Thomas came forward. “Great-grandmother Jeffers, hi!” he said.
“Well, Thomas, you come back.” He lowered his head to her shoulder as she folded him in. “Wasn’t expecting you. Now, I remember, your mama say on the telephone you’d be coming, too.” She kissed his cheek warmly. She hugged him tightly, then held him at arm’s length a moment to look him over. “Getting to be a big old boy! Missed you!”
“Uh-huh, missed you, too, Great-grandmother,” he said.
She looked far into his eyes. “So,” she murmured, “that Dies house, is it? You all had yourselves a something! I had my chicory roasting, don’t you know? It takes care.”
She believed that chicory had the power to ward off calamity. It must’ve, too, Thomas decided. For almost everything had turned out all right in the North.
Great-grandmother’s property came right up to the laneside. There sat her blue mailbox on its post as they turned in the yard. There wasn’t a walkway, just three or four stepping-stones, placed at points where the ground became soft after a hard rain.
Thomas took note of it all. That faded blue of the mailbox. It reminded him of something—that old gate of hers he used to paint. It was nowhere to be seen. Must’ve fallen down. He breathed deeply of the fresh country air. “Oh, it smells so good out here!” he said.
Great-grandmother Jeffers smiled. The smile was sad somehow. Then Thomas understood. He bowed his head.
“Not easy at all, leaving all this,” Great-grandmother Jeffers said softly.
“Will you see it again?” Thomas asked.
“Oh, I plan to see it again. I won’t get rid of it.”
“You didn’t sell it?” he said.
“I would never sell land like this,” she said.
“Well, that’s good. I thought you had.”
“She’s rented it, Thomas,” his papa said.

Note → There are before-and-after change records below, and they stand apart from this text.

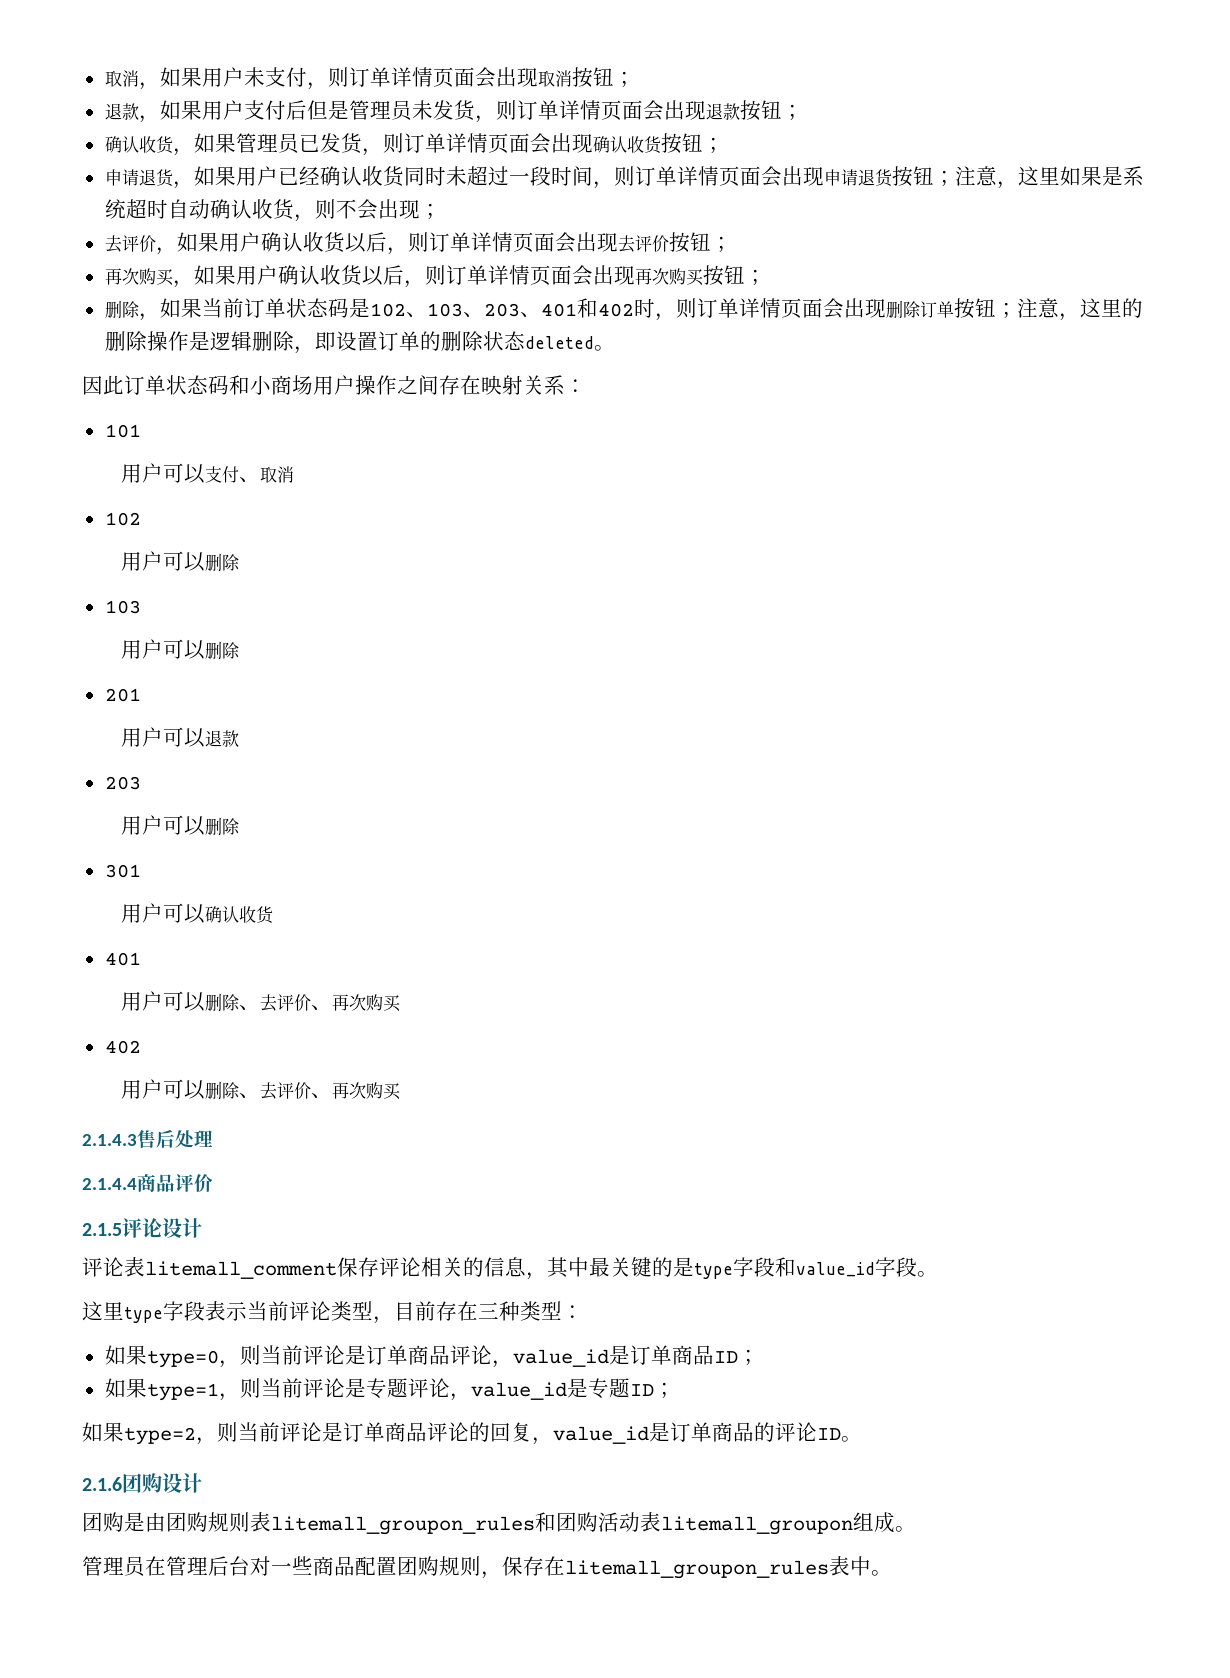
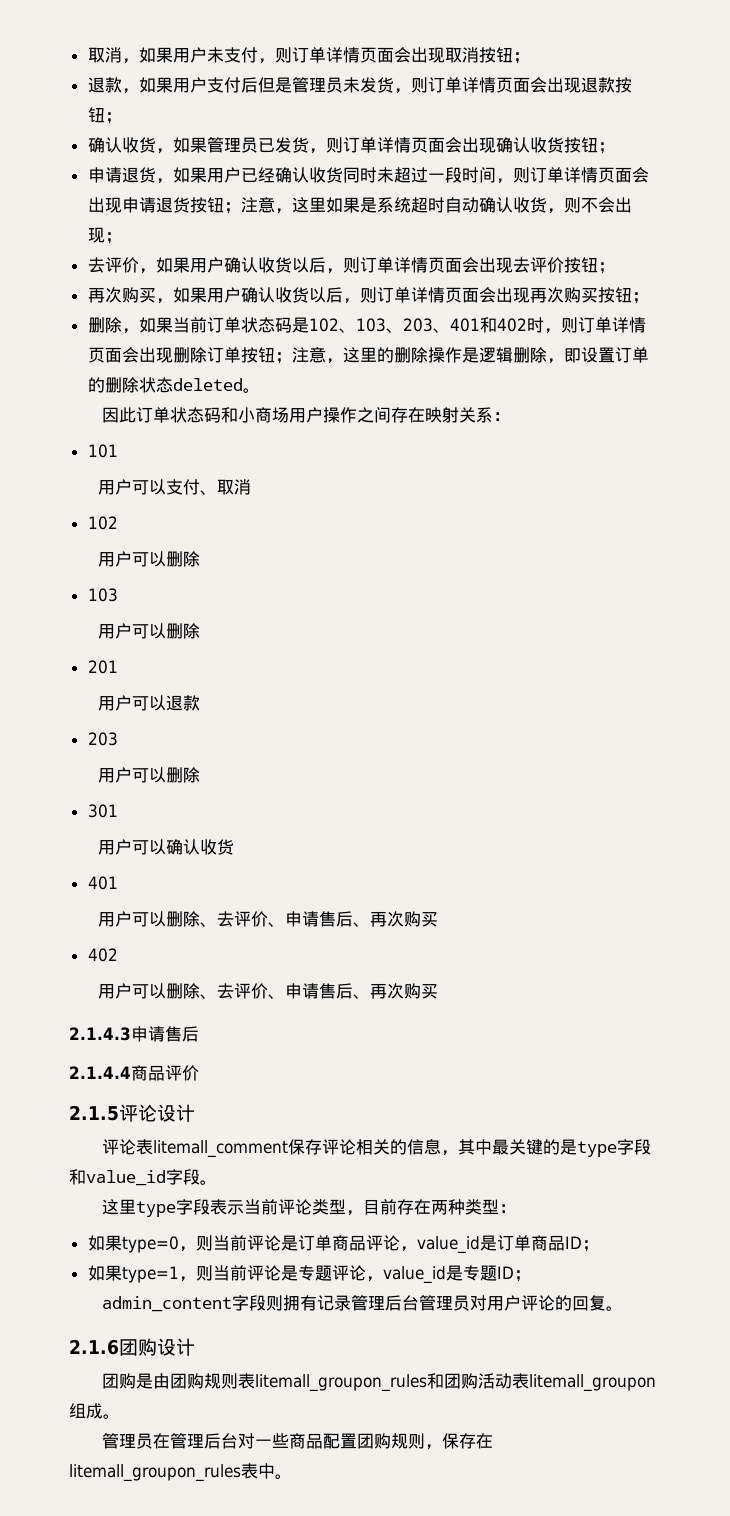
(332, 1008) none -> [284,911,370,927] 申请售后、
(332, 1096) none -> [284,983,370,999] 申请售后、
[137,1130,213,1148] 售后处理 -> [131,1026,199,1042] 申请售后
[478,1302,499,1319] 三 -> [430,1200,448,1215] 两
[82,1422,841,1445] 如果type=2，则当前评论是订单商品评论的回复，value_id是订单商品的评论ID -> [101,1295,606,1312] admin_content字段则拥有记录管理后台管理员对用户评论的回复

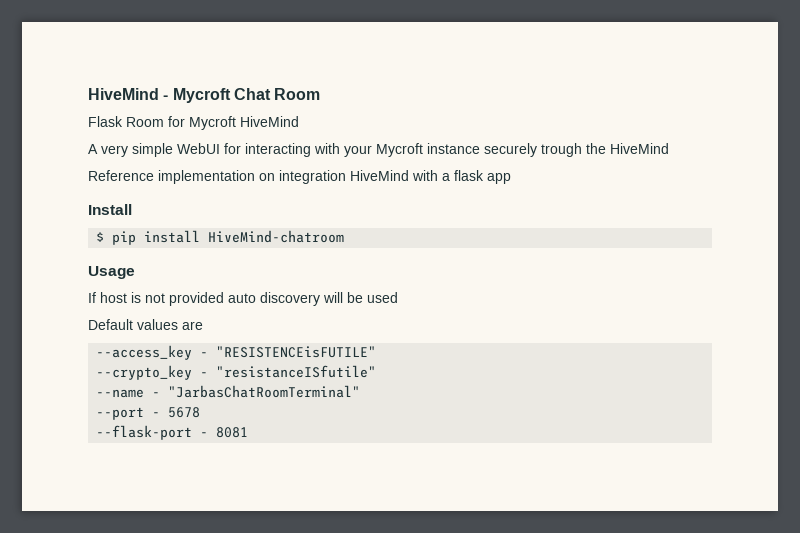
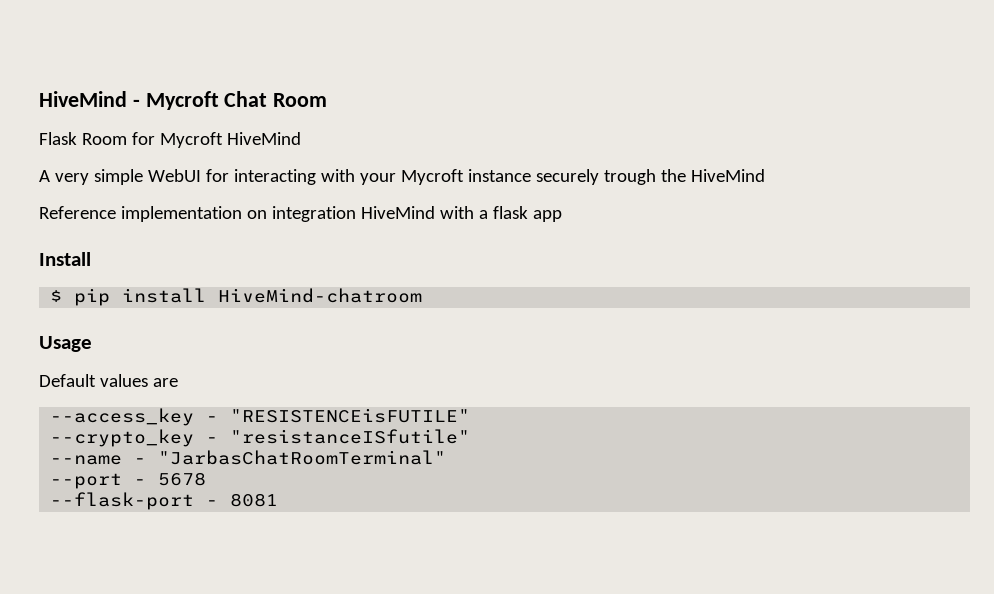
[88,292,398,306] // If host is not provided auto discovery will be used -> (92, 344) none

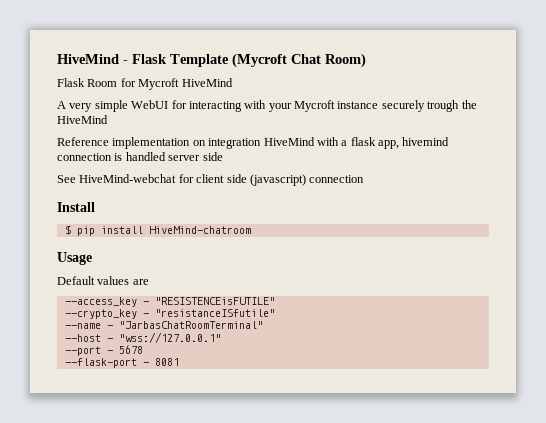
[145,91,328,110] Mycroft Chat Room -> [132,53,366,68] Flask Template (Mycroft Chat Room)
[532,210,562,222] app -> [378,137,450,149] [57,152,223,161] [57,174,365,186] app, hivemind connection is handled server side // See HiveMind-webchat for client side (javascript) connection
(447, 457) none -> [64,332,221,343] // --host - "wss://127.0.0.1"

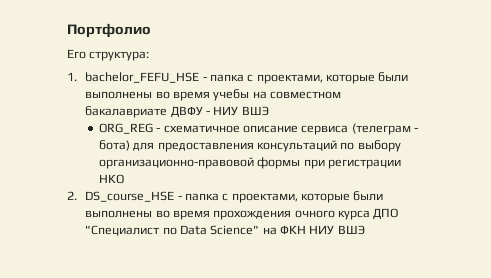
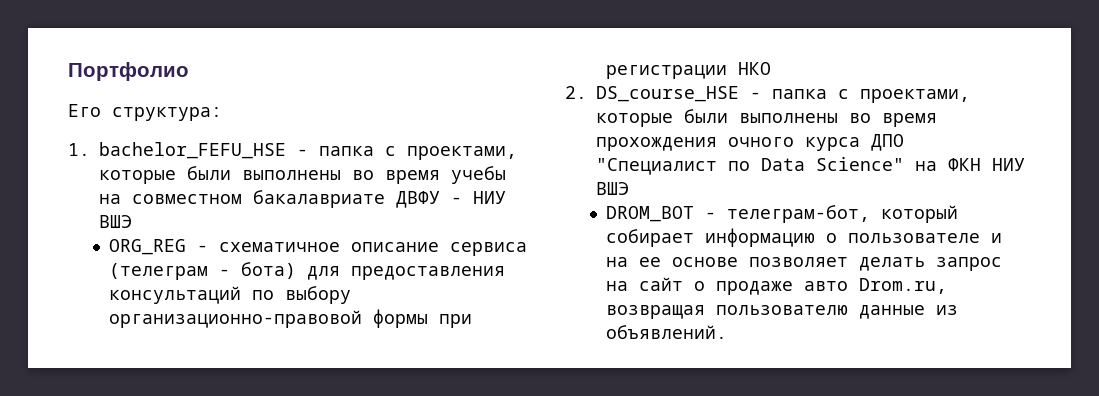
(365, 230) none -> [605,205,958,223] [605,228,1002,247] [605,257,1002,271] [605,277,947,295] [605,305,958,319] [605,325,727,339] // DROM_BOT - телеграм-бот, который собирает информацию о пользователе и на ее основе позволяет делать запрос на сайт о продаже авто Drom.ru, возвращая пользователю данные из объявлений.

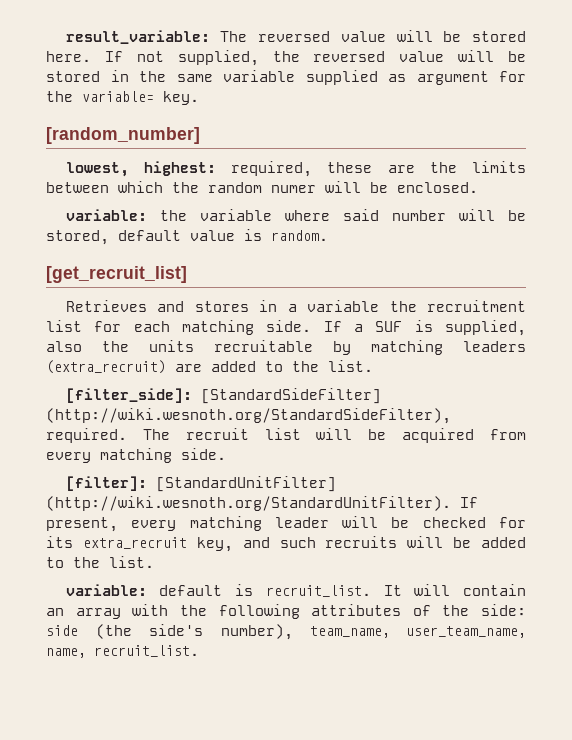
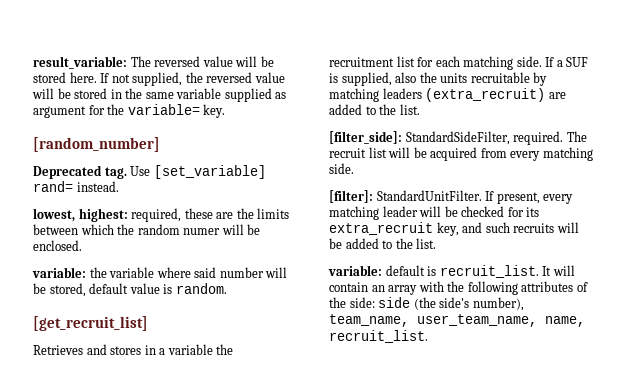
(200, 135) none -> [33,165,266,179] [33,181,119,192] // Deprecated tag. Use [set_variable] rand= instead.
[200,388,381,404] [46,408,451,424] [StandardSideFilter] (http://wiki.wesnoth.org/StandardSideFilter), -> [405,131,510,145] StandardSideFilter,
[155,476,336,492] [46,496,451,511] [StandardUnitFilter] (http://wiki.wesnoth.org/StandardUnitFilter). -> [376,190,482,201] StandardUnitFilter.

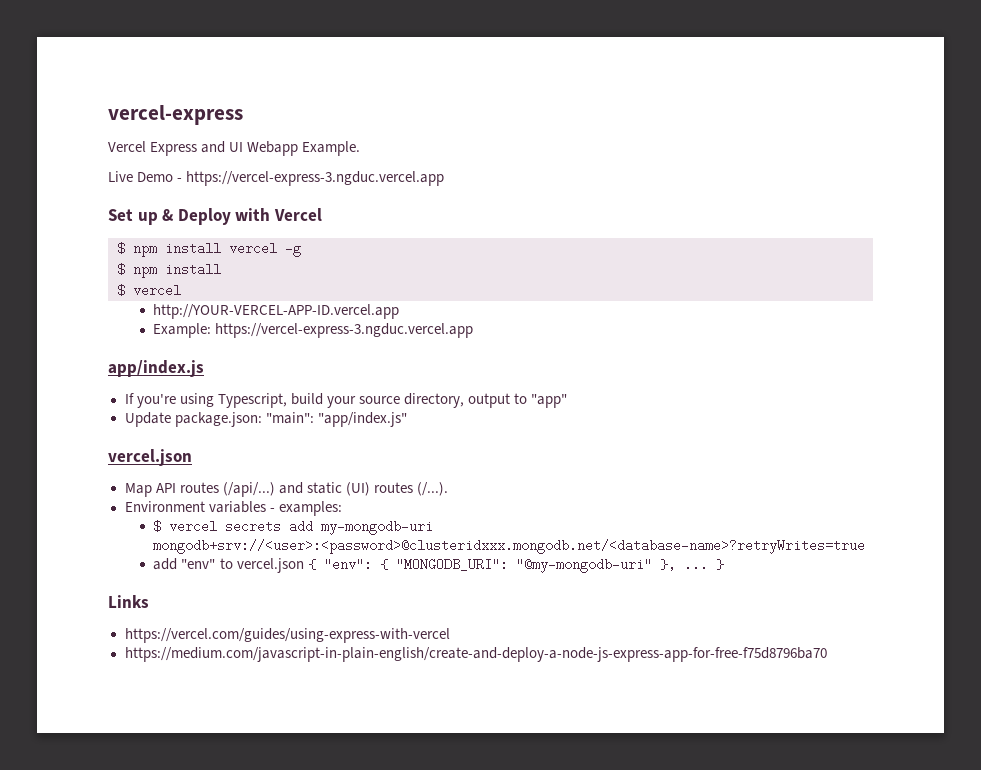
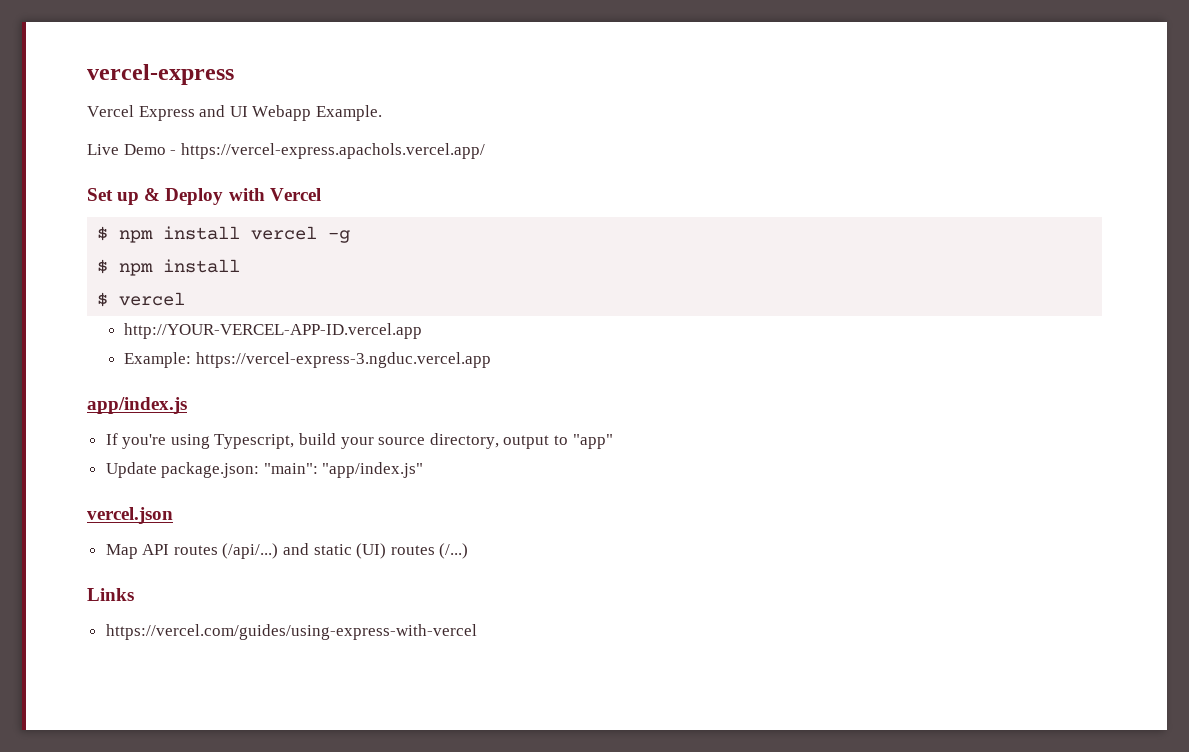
[186,171,445,186] https://vercel-express-3.ngduc.vercel.app -> [180,143,485,159] https://vercel-express.apachols.vercel.app/
[416,482,448,496] [124,501,342,516] [153,520,434,535] [153,539,866,554] [153,558,724,573] (/...). // Environment variables - examples: // $ vercel secrets add my-mongodb-uri mongodb+srv://<user>:<password>@clusteridxxx.mongodb.net/<database-name>?retryWrites=true // add "env" to vercel.json { "env": { "MONGODB_URI": "@my-mongodb-uri" }, ... } -> [439,543,469,559] (/...)
[124,647,827,662] // https://medium.com/javascript-in-plain-english/create-and-deploy-a-node-js-express-app-for-free-f75d8796ba70 -> (477, 632) none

She took hold of Thomas’s arm for support but stood her ground. She was not yet ready to give up the view. It was her pride and joy.
“And you never minded staying out here all by yourself?” Mr. Small was saying, marveling. He loved the mountains, but he had always been ready to leave them when he had to. College. Work. Advancement.
Great-grandmother pursed her lips and said, “You know, after supper, couple times a week, I walk on over there to the Beau Chesters, my old friends.”